:: Goal of the exercise ::
Every record below should be transcribed exactly. Omit the images.

:: Dataset excerpts ::
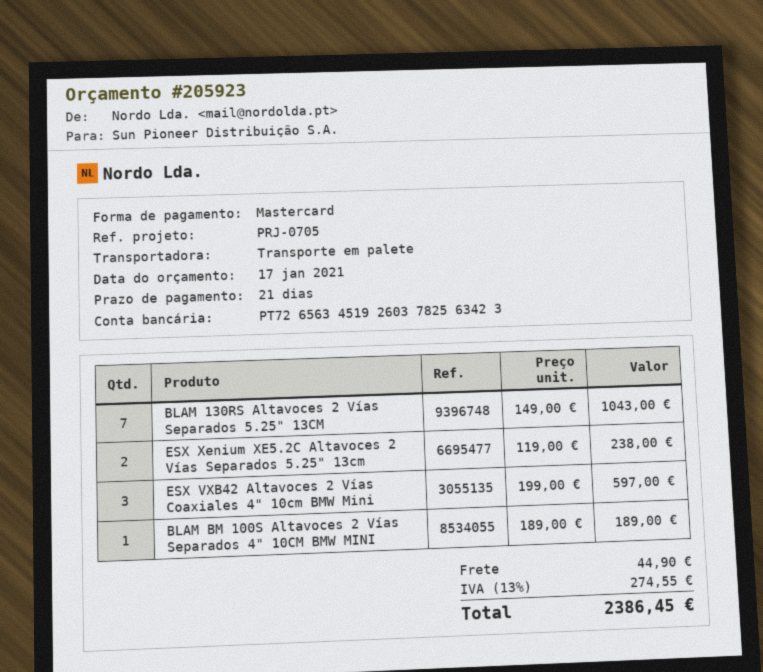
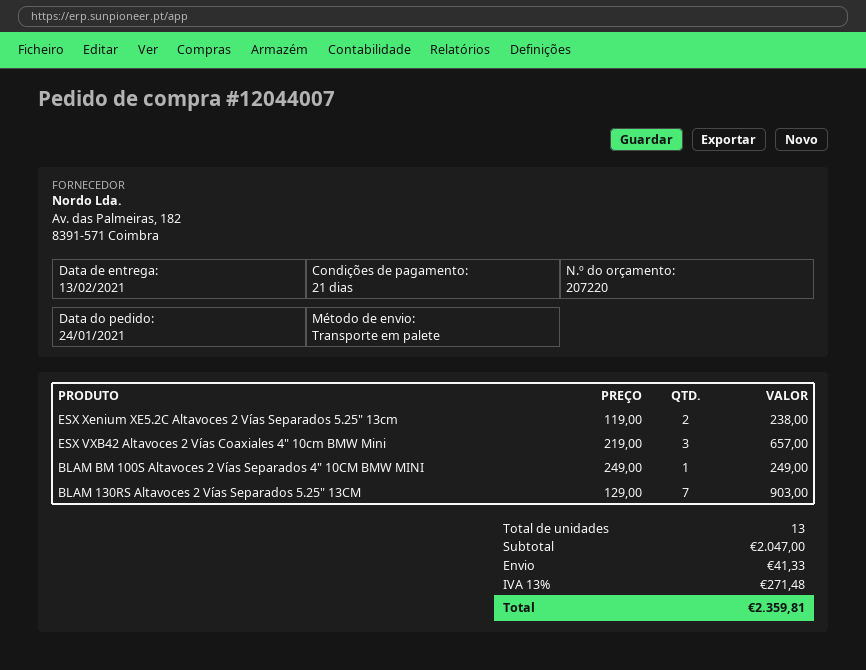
quote number: 205923 -> 207220
BLAM 130RS Altavoces 2 Vías Separados 5.25" 13CM: 7 x 149.00 = 1043.00 -> 7 x 129.00 = 903.00
ESX VXB42 Altavoces 2 Vías Coaxiales 4" 10cm BMW Mini: 3 x 199.00 = 597.00 -> 3 x 219.00 = 657.00
BLAM BM 100S Altavoces 2 Vías Separados 4" 10CM BMW MINI: 1 x 189.00 = 189.00 -> 1 x 249.00 = 249.00
shipping: 44.90 -> 41.33
tax: 13% = 274.55 -> 13% = 271.48
total: 2386.45 -> 2359.81

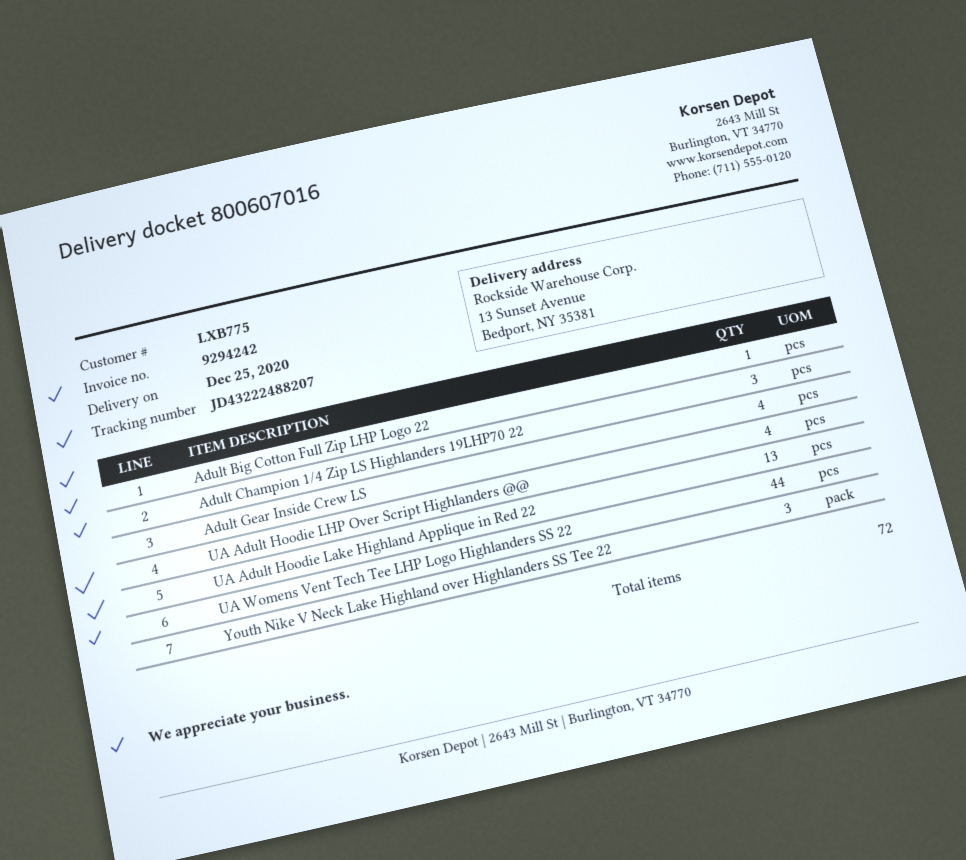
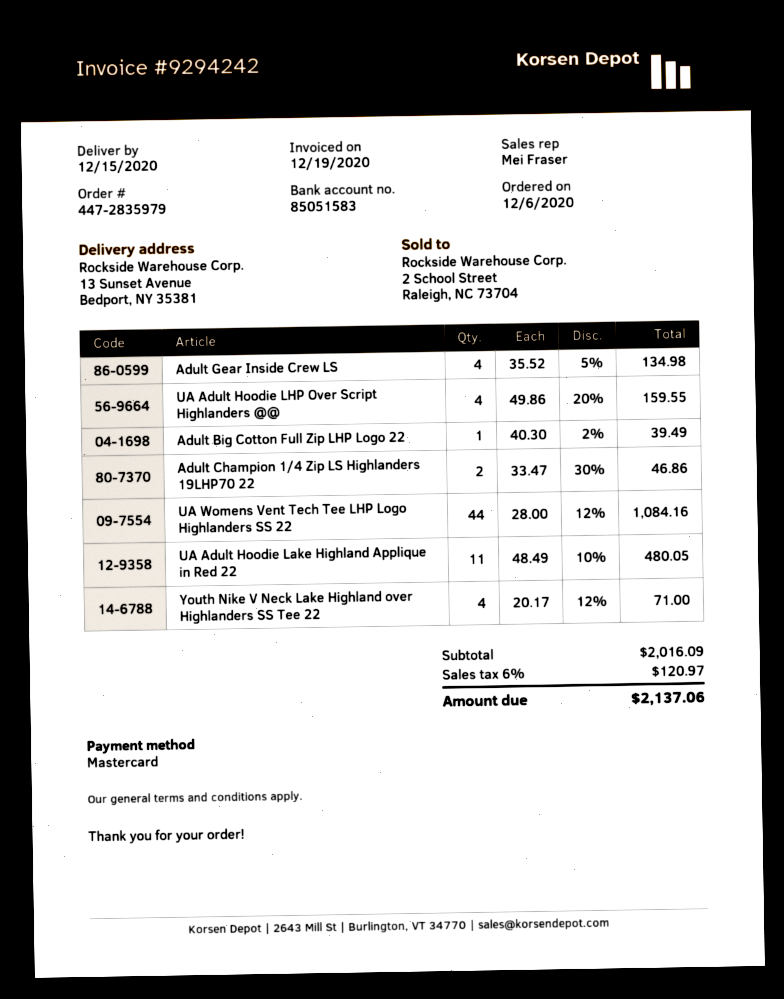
delivery date: 2020-12-25 -> 2020-12-15
Adult Champion 1/4 Zip LS Highlanders 19LHP70 22: 3 -> 2
UA Adult Hoodie Lake Highland Applique in Red 22: 13 -> 11
Youth Nike V Neck Lake Highland over Highlanders SS Tee 22: 3 -> 4

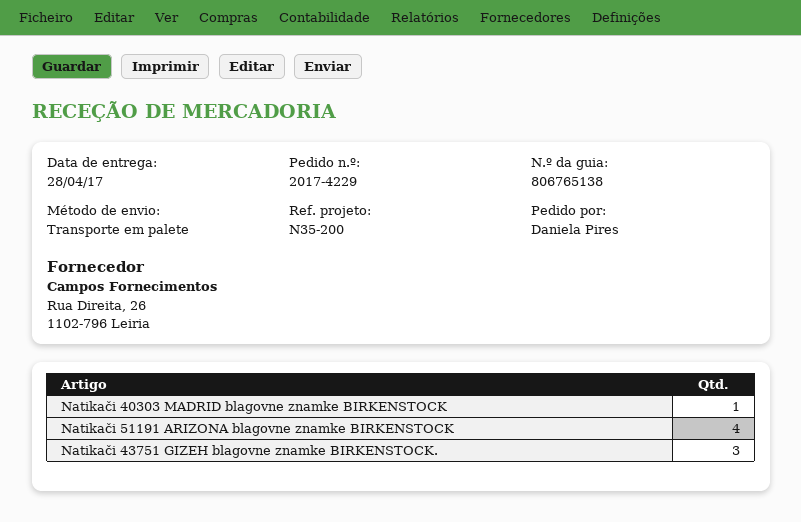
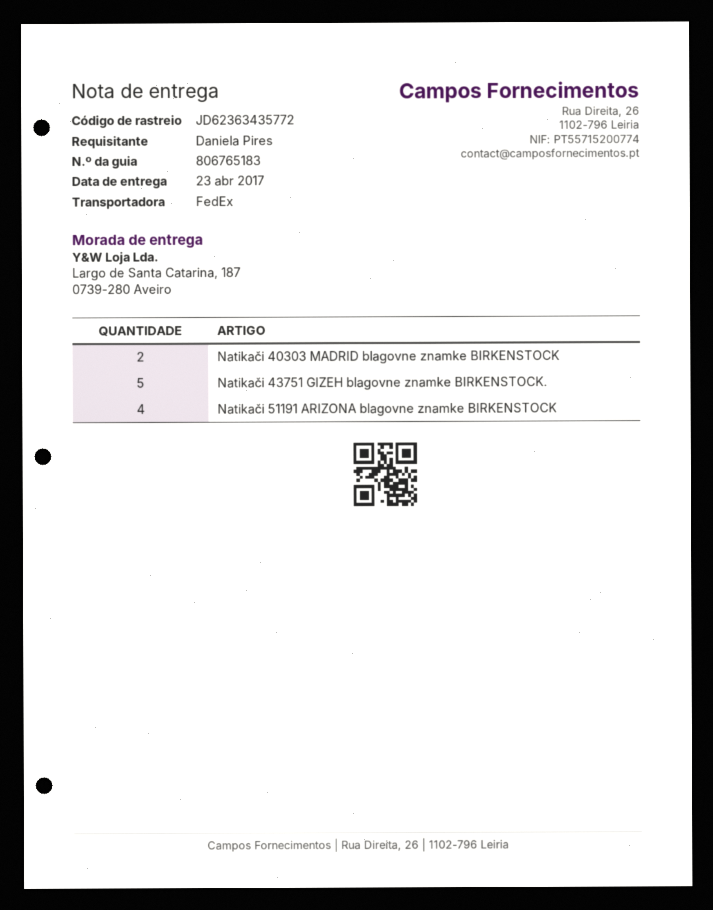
delivery note number: 806765138 -> 806765183
delivery date: 2017-04-28 -> 2017-04-23
shipping method: pallet freight -> FedEx
Natikači 40303 MADRID blagovne znamke BIRKENSTOCK: 1 -> 2
Natikači 43751 GIZEH blagovne znamke BIRKENSTOCK.: 3 -> 5

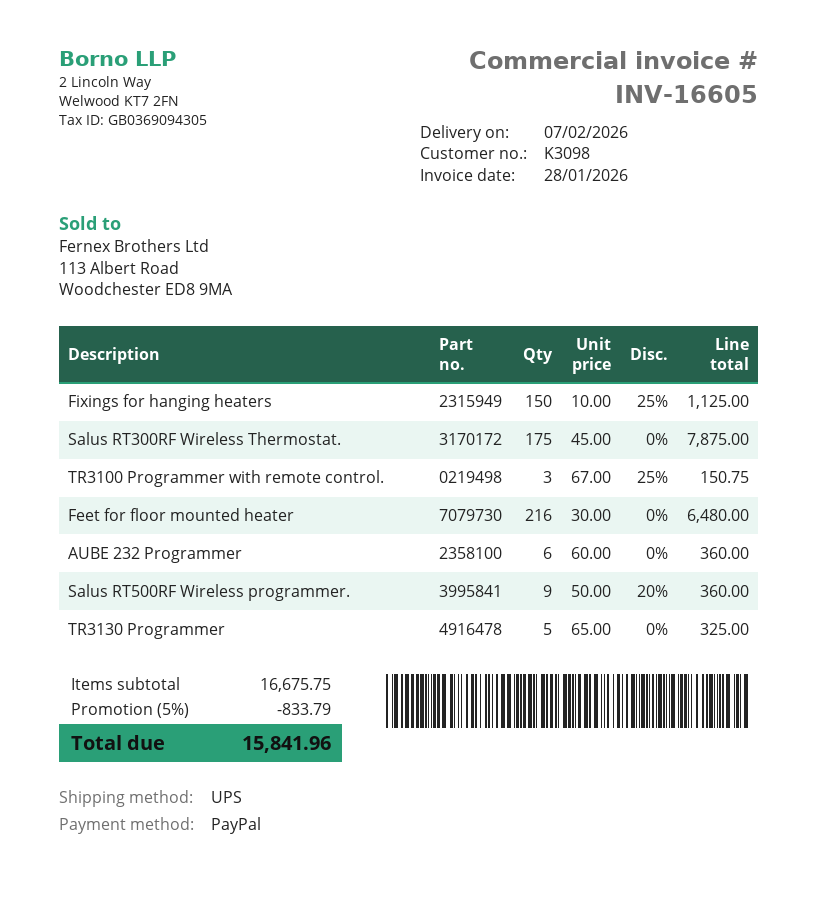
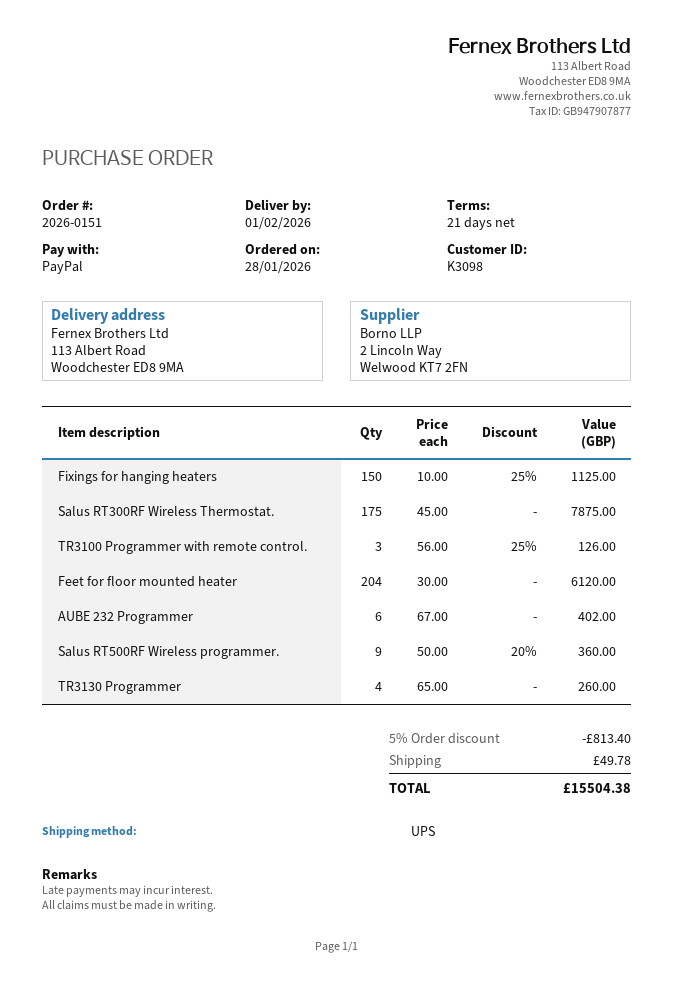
delivery date: 2026-02-07 -> 2026-02-01
TR3100 Programmer with remote control.: 3 x 67.00 - 25% = 150.75 -> 3 x 56.00 - 25% = 126.00
Feet for floor mounted heater: 216 x 30.00 = 6480.00 -> 204 x 30.00 = 6120.00
AUBE 232 Programmer: 6 x 60.00 = 360.00 -> 6 x 67.00 = 402.00
TR3130 Programmer: 5 x 65.00 = 325.00 -> 4 x 65.00 = 260.00
discount: 5% = 833.79 -> 5% = 813.40
shipping: none -> 49.78
total: 15841.96 -> 15504.38

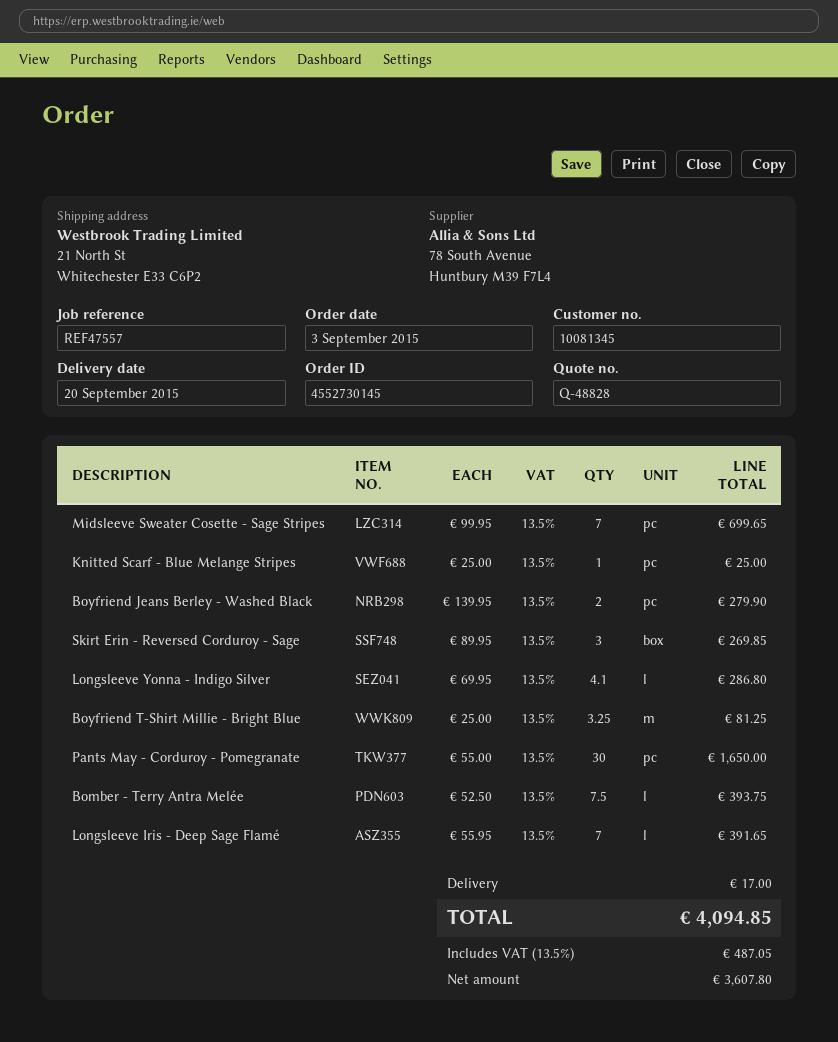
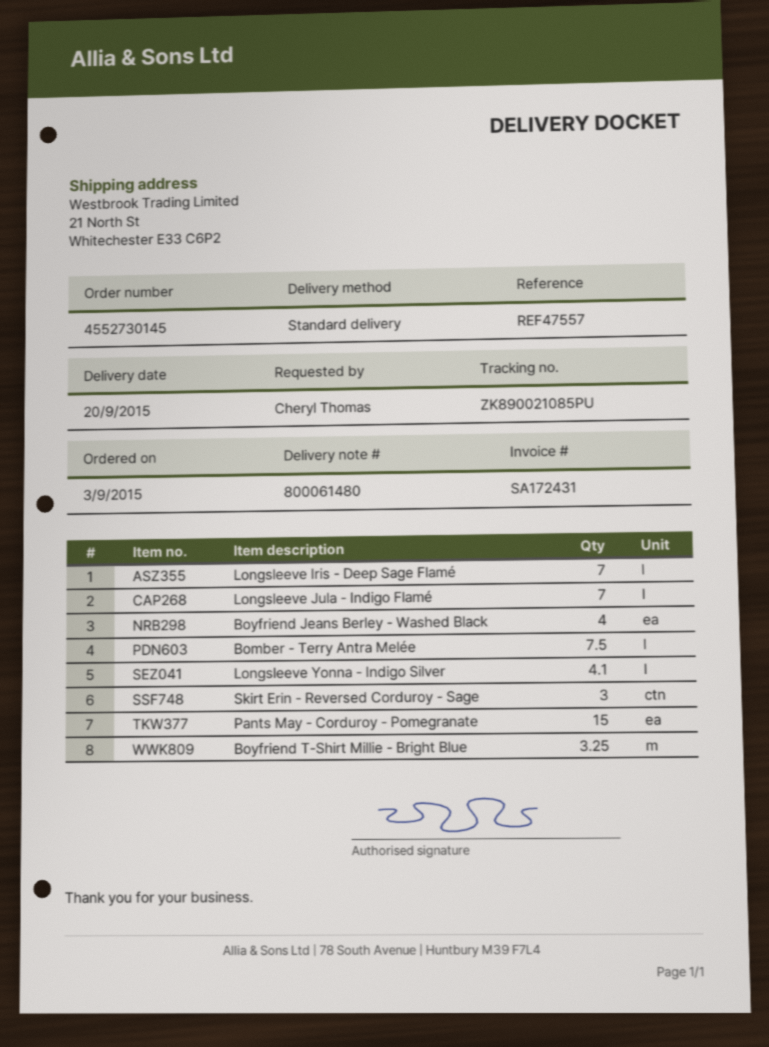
Midsleeve Sweater Cosette - Sage Stripes: 7 -> none
Knitted Scarf - Blue Melange Stripes: 1 -> none
Boyfriend Jeans Berley - Washed Black: 2 -> 4
Pants May - Corduroy - Pomegranate: 30 -> 15
Longsleeve Jula - Indigo Flamé: none -> 7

:: Solution to this problem ::
quote number: 205923 -> 207220
BLAM 130RS Altavoces 2 Vías Separados 5.25" 13CM: 7 x 149.00 = 1043.00 -> 7 x 129.00 = 903.00
ESX VXB42 Altavoces 2 Vías Coaxiales 4" 10cm BMW Mini: 3 x 199.00 = 597.00 -> 3 x 219.00 = 657.00
BLAM BM 100S Altavoces 2 Vías Separados 4" 10CM BMW MINI: 1 x 189.00 = 189.00 -> 1 x 249.00 = 249.00
shipping: 44.90 -> 41.33
tax: 13% = 274.55 -> 13% = 271.48
total: 2386.45 -> 2359.81

delivery date: 2020-12-25 -> 2020-12-15
Adult Champion 1/4 Zip LS Highlanders 19LHP70 22: 3 -> 2
UA Adult Hoodie Lake Highland Applique in Red 22: 13 -> 11
Youth Nike V Neck Lake Highland over Highlanders SS Tee 22: 3 -> 4

delivery note number: 806765138 -> 806765183
delivery date: 2017-04-28 -> 2017-04-23
shipping method: pallet freight -> FedEx
Natikači 40303 MADRID blagovne znamke BIRKENSTOCK: 1 -> 2
Natikači 43751 GIZEH blagovne znamke BIRKENSTOCK.: 3 -> 5

delivery date: 2026-02-07 -> 2026-02-01
TR3100 Programmer with remote control.: 3 x 67.00 - 25% = 150.75 -> 3 x 56.00 - 25% = 126.00
Feet for floor mounted heater: 216 x 30.00 = 6480.00 -> 204 x 30.00 = 6120.00
AUBE 232 Programmer: 6 x 60.00 = 360.00 -> 6 x 67.00 = 402.00
TR3130 Programmer: 5 x 65.00 = 325.00 -> 4 x 65.00 = 260.00
discount: 5% = 833.79 -> 5% = 813.40
shipping: none -> 49.78
total: 15841.96 -> 15504.38

Midsleeve Sweater Cosette - Sage Stripes: 7 -> none
Knitted Scarf - Blue Melange Stripes: 1 -> none
Boyfriend Jeans Berley - Washed Black: 2 -> 4
Pants May - Corduroy - Pomegranate: 30 -> 15
Longsleeve Jula - Indigo Flamé: none -> 7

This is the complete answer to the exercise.